BERLIN — An attack at Berlin's main train station was thwarted on Monday when workers found a hidden device before it could explode, police said.
Earlier Monday, a similar device exploded near a high-speed train line west of Berlin, causing some damage but no casualties, and halting train traffic there for the day.
An unknown leftist group claimed responsibility for the device that exploded, saying it wants to protest Germany's role in the war in Afghanistan.
Police were examining the message's authenticity and trying to determine if the same group was responsible for both attacks.
At the train station near Germany's Chancellery in central Berlin the explosive device discovered by railway employees was set to explode soon, police said. Experts secured seven bottles filled with flammable liquid bundled together and linked to a fuse, Federal Police spokeswoman Nadine Marschner said.
Railway employees alerted authorities at midday after detecting suspicious items at the north end of one of the station's tunnels, 100 yards (meters) from train platforms, she added.
After the earlier attack – during which an explosion occurred in a utility shaft near a high-speed train line linking Berlin and Hamburg – police said they obtained a letter in which the leftist group claimed responsibility for the attack, and its authenticity was being examined, Brandenburg Criminal Police spokesman Toralf Reinhardt told German news agency dapd.
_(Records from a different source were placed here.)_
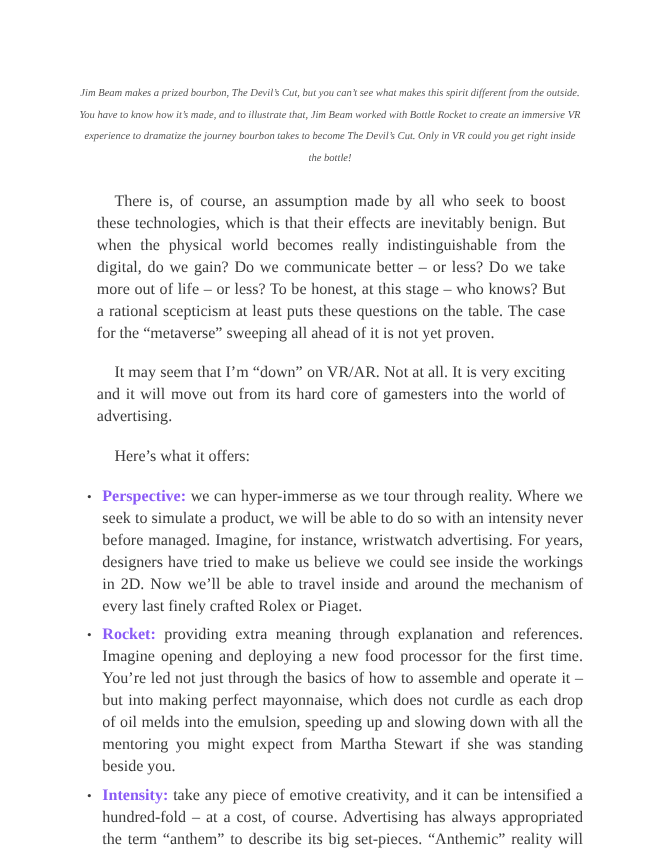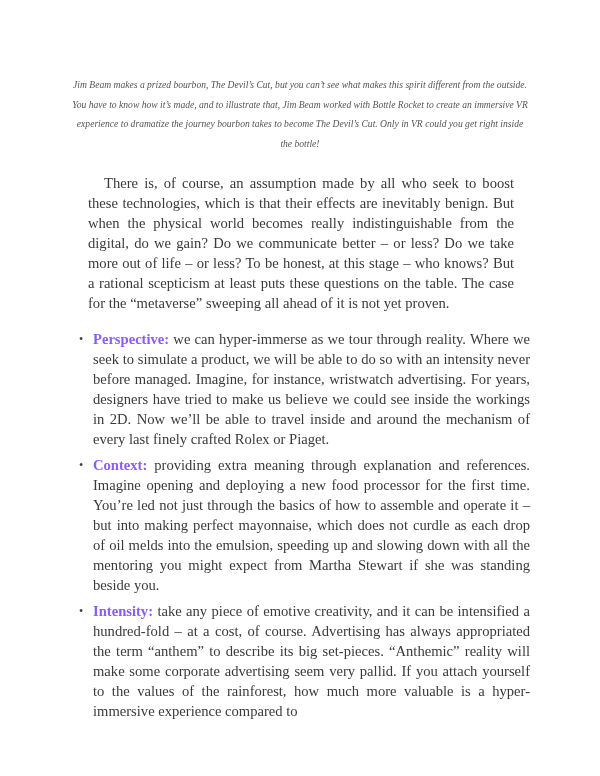--- a/index.html
+++ b/index.html
@@ -21,6 +21,7 @@
 
   <div class="body">
     <p>There is, of course, an assumption made by all who seek to boost these technologies, which is that their effects are inevitably benign. But when the physical world becomes really indistinguishable from the digital, do we gain? Do we communicate better – or less? Do we take more out of life – or less? To be honest, at this stage – who knows? But a rational scepticism at least puts these questions on the table. The case for the “metaverse” sweeping all ahead of it is not yet proven.</p>
+    <p>It may seem that I’m “down” on VR/AR. Not at all. It is very exciting and it will move out from its hard core of gamesters into the world of advertising.</p>
 
     <ul class="bullets">
       <li>

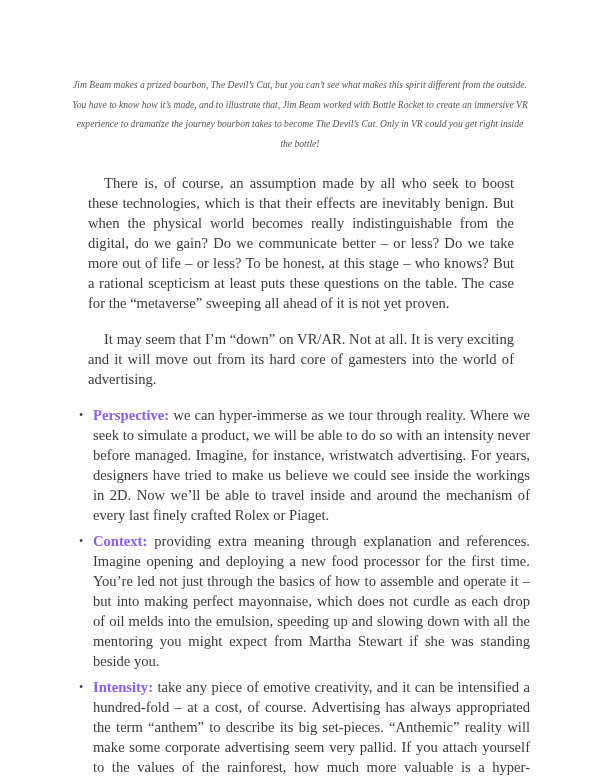--- a/index.html
+++ b/index.html
@@ -22,6 +22,7 @@
   <div class="body">
     <p>There is, of course, an assumption made by all who seek to boost these technologies, which is that their effects are inevitably benign. But when the physical world becomes really indistinguishable from the digital, do we gain? Do we communicate better – or less? Do we take more out of life – or less? To be honest, at this stage – who knows? But a rational scepticism at least puts these questions on the table. The case for the “metaverse” sweeping all ahead of it is not yet proven.</p>
     <p>It may seem that I’m “down” on VR/AR. Not at all. It is very exciting and it will move out from its hard core of gamesters into the world of advertising.</p>
+    <p>Here’s what it offers:</p>
 
     <ul class="bullets">
       <li>

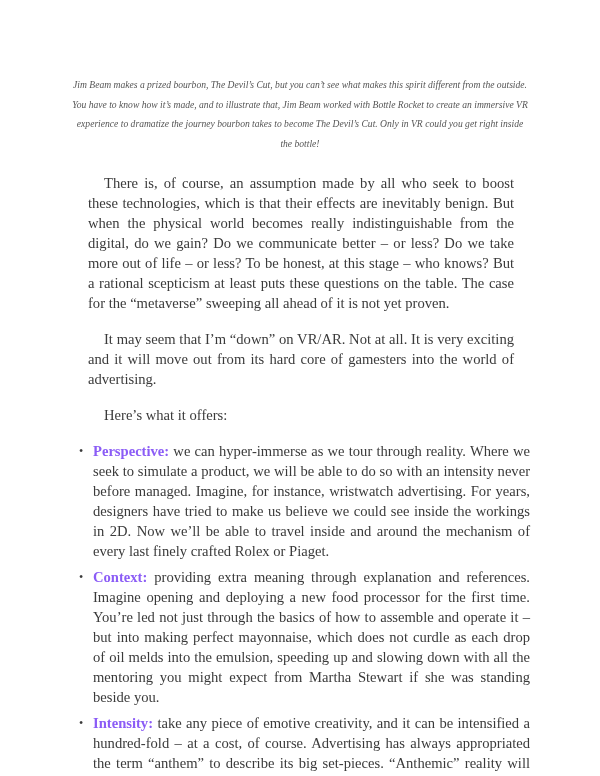--- a/index.html
+++ b/index.html
@@ -32,7 +32,7 @@
       </li>
       <li>
         <span class="dot">•</span>
-        <b>Context: </b>
+        <b>Rocket: </b>
         <span>providing extra meaning through explanation and references. Imagine opening and deploying a new food processor for the first time. You’re led not just through the basics of how to assemble and operate it – but into making perfect mayonnaise, which does not curdle as each drop of oil melds into the emulsion, speeding up and slowing down with all the mentoring you might expect from Martha Stewart if she was standing beside you.</span>
       </li>
       <li>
In a similar letter posted on a leftist website, a group calling itself Hekla Reception Committee – Initiative for more Eruptions in Society claimed responsibility, saying it launched the successful attack to protest Germany's roles in the Afghanistan war and as an arms exporter. The group's name is an apparent reference to Iceland's Hekla volcano.
"We dedicate our action to Bradley Manning," the letter said, referring to the U.S. Army private suspected of supplying the many classified documents released by the WikiLeaks website.
Gerd Neubeck, the head of security at German railway operator Deutsche Bahn, denounced the attack, saying: "Our customers shall not be held responsible for the German military's mission in Afghanistan."
Berlin has seen several recent arson attacks that police have blamed on leftist extremists.
One of them in May targeted a utility shaft at an important railway hub in the city's east, causing massive disruption that left thousands of passengers stranded.
Germany is a large contributor to the NATO-led International Security Assistance Force in Afghanistan, with about 5,000 soldiers stationed in the north of the country.